### Exercise directions
Repeat precisely the span of lines below that opens with the line containing "font-weight: 400 ->" and closes with the line containing "html: none ->", both included.

### Given data
+---+

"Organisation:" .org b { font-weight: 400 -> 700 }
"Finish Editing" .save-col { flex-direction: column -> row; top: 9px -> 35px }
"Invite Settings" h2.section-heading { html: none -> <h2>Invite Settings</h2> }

+---+

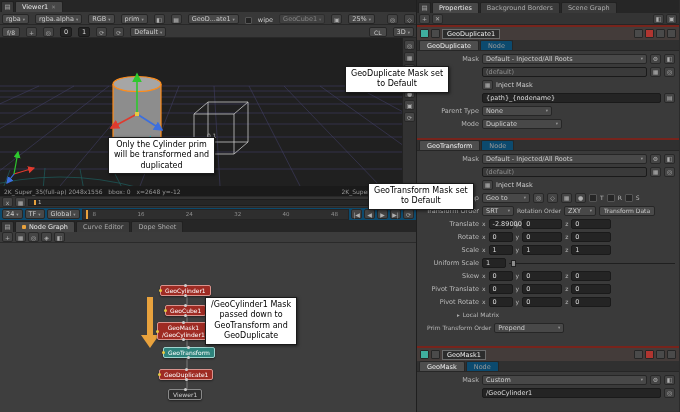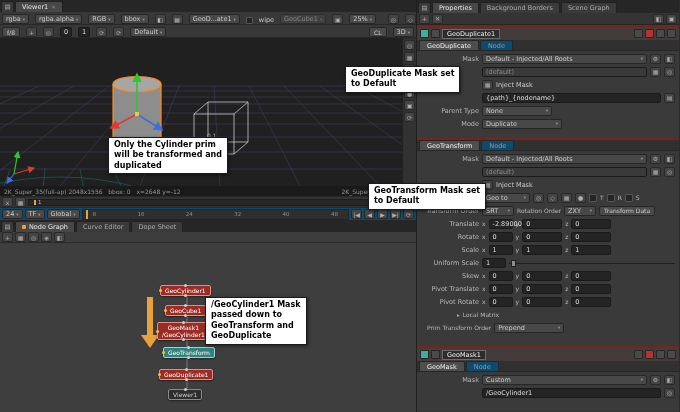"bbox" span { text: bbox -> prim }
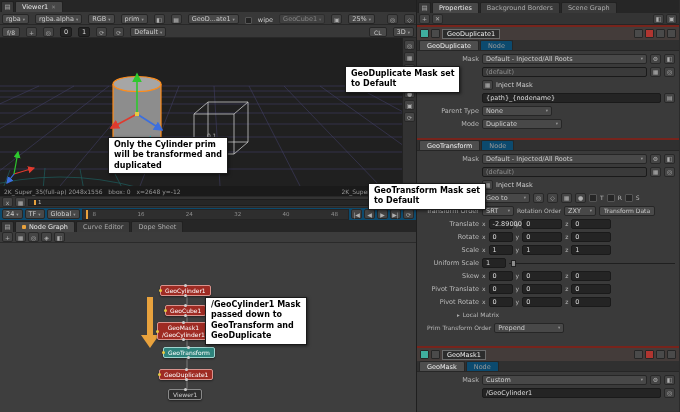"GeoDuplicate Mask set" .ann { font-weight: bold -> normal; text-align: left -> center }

+---+

### Answer for the task
"Organisation:" .org b { font-weight: 400 -> 700 }
"Finish Editing" .save-col { flex-direction: column -> row; top: 9px -> 35px }
"Invite Settings" h2.section-heading { html: none -> <h2>Invite Settings</h2> }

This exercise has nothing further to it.